Extending the Ray Serve integration to allow attributes for Serve deployments #2918

zoltan-fedor · 2022-07-28T22:48:15Z

Related Issue(s): closes #2917

We should be able to set Ray Serve attributes for the nodes of pipelines, like amount of GPU to use, max_concurrent_queries, etc.

Now this is possible from the pipeline yaml file for each node of the pipeline.

Proposed changes:

Extending the Ray Serve integration to allow attributes to be provided for the Serve deployments. Attributes like GPU usage (incl partial GPU usage), num_concurrent_queries and so on. See full list of attributes for the ray.serve.deployment() method in the Ray Serve API documentation

Pre-flight checklist

I have read the contributors guidelines
I have enabled actions on my fork
If this is a code change, I added tests or updated existing ones
If this is a code change, I updated the docstrings

…loyments This closes deepset-ai#2917 We should be able to set Ray Serve attributes for the nodes of pipelines, like amount of GPU to use, max_concurrent_queries, etc. Now this is possible from the pipeline yaml file for each node of the pipeline.
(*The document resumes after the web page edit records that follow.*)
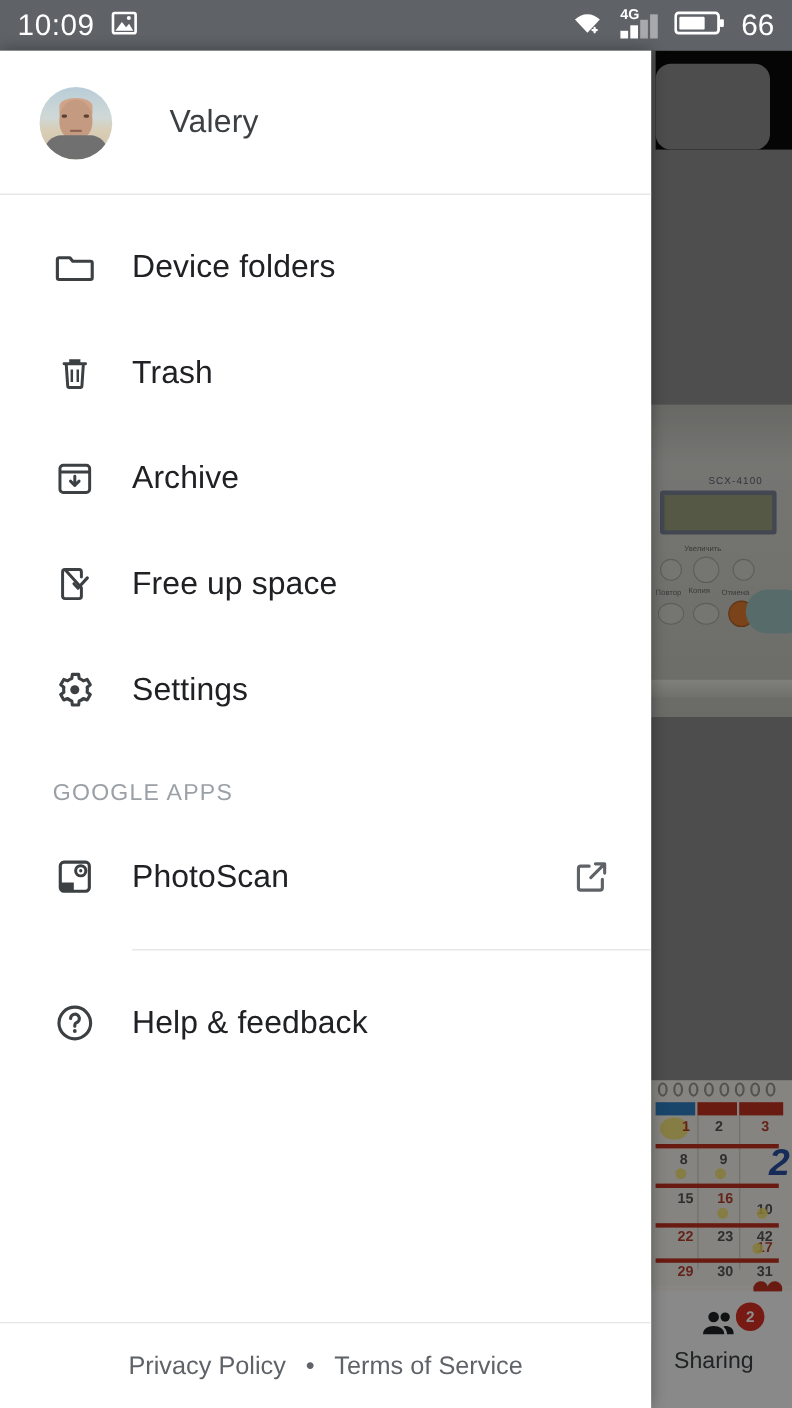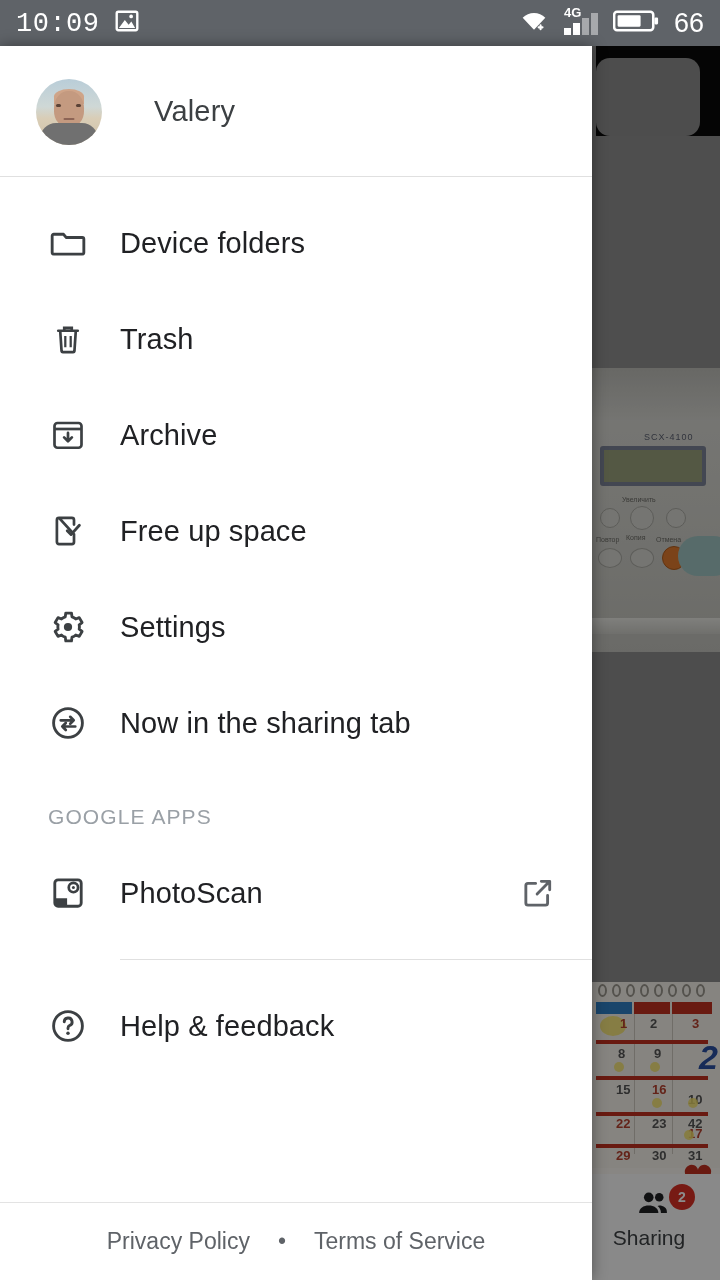"10:09" #status-left { align-items: flex-end -> flex-start; font-family: Liberation Mono, monospace -> none }
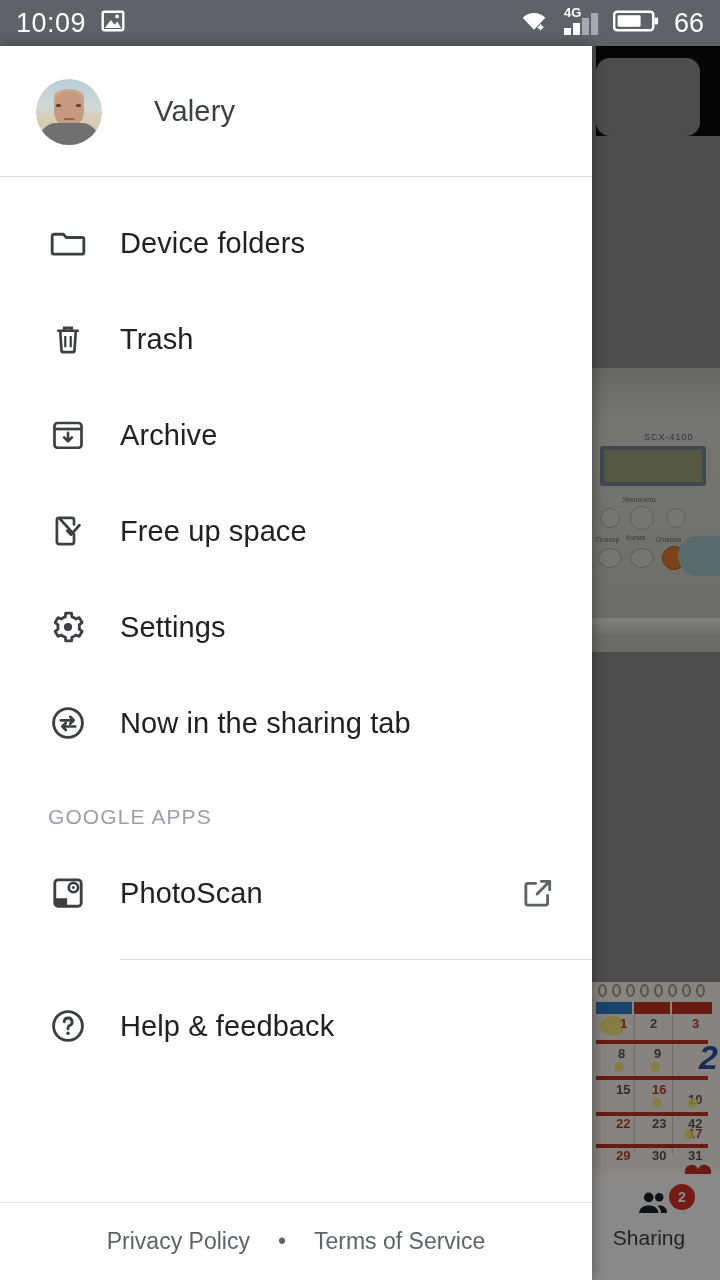"Now in the sharing tab" div.menu-item { html: <div> <span> <svg> <circle></circle> <path></path> <path></path> </svg> </span> <span>Now in the sharing tab</span> </div> -> none }
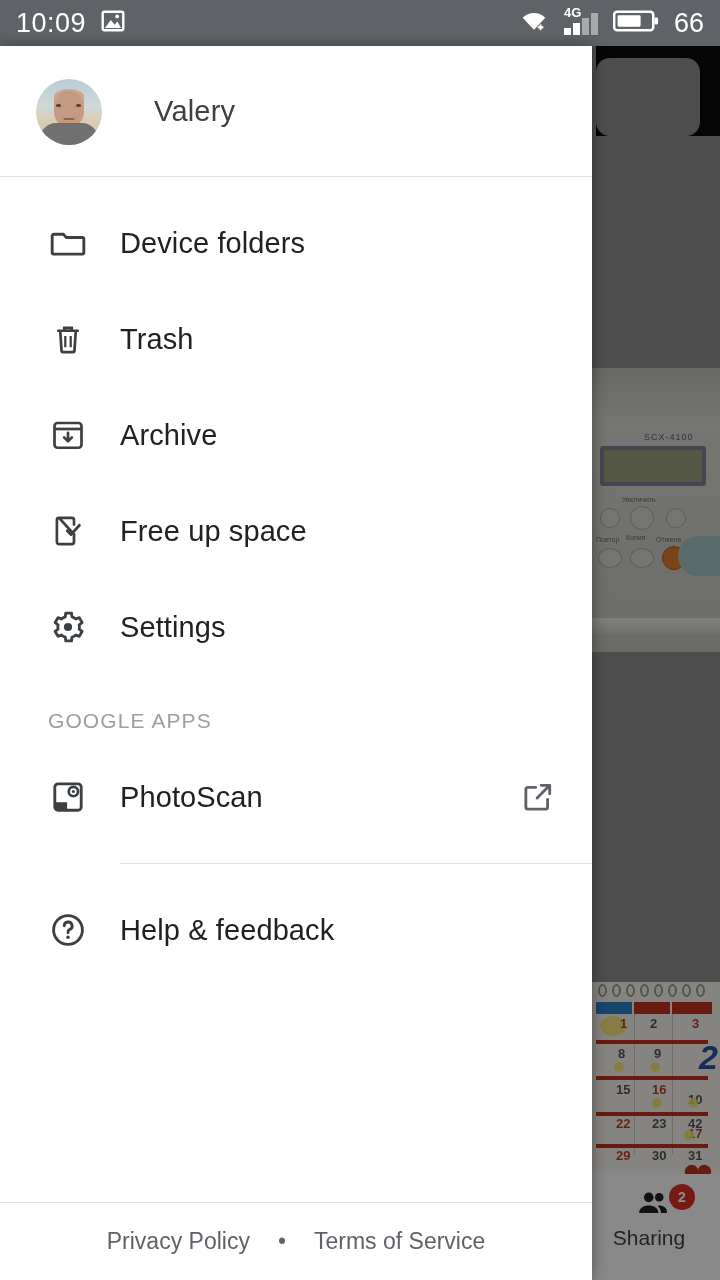"Privacy Policy" #footer { gap: 28px -> 18px }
Python 3.8 was generating a different schema than Python 3.7 is creating in the CI. You MUST use Python 3.7 to generate the schemas, otherwise the CIs will fail.

ZanSara · 2022-07-29T08:52:39Z

Hey @zoltan-fedor! Thank you for this PR. I will review it shortly 🙂

ZanSara

There are a couple of catches here.

The core issue is that you added the deployment_kwargs block to the general pipeline schema, without restricting it to Ray pipelines. This needs two actions to be fixed:

We need a pipeline test that verifies that Ray attributes cannot be added to base pipelines. It could be something as simple as adding the following test in tests/pipelines/test_pipeline.yaml.py, approx line 996:

def test_load_yaml_ray_args_in_pipeline(tmp_path):
    with pytest.raises(PipelineConfigError) as e:
      pipeline = Pipeline.load_from_yaml(
          SAMPLES_PATH / "pipeline" / "ray.haystack-pipeline.yml", pipeline_name="ray_query_pipeline",
      )

We need to restrict this argument to Ray pipelines. This is rather easy, you just need to add deployment_kwargs alongside replicas in this part of the schema:

haystack/haystack/nodes/_json_schema.py

Lines 312 to 321 in b78db1c

    
           "oneOf": [ 
        
               { 
        
                   "not": {"required": ["extras"]}, 
        
                   "properties": { 
        
                       "pipelines": { 
        
                           "title": "Pipelines", 
        
                           "items": {"properties": {"nodes": {"items": {"not": {"required": ["replicas"]}}}}}, 
        
                       } 
        
                   }, 
        
               },

I hope it's all clear! Let me know if there's any question 🙂

One last thing: how about renaming the new param to serve_deployment_kwargs? Just to clarify it's related to Ray Serve. Otherwise deployment_kwargs sounds very generic.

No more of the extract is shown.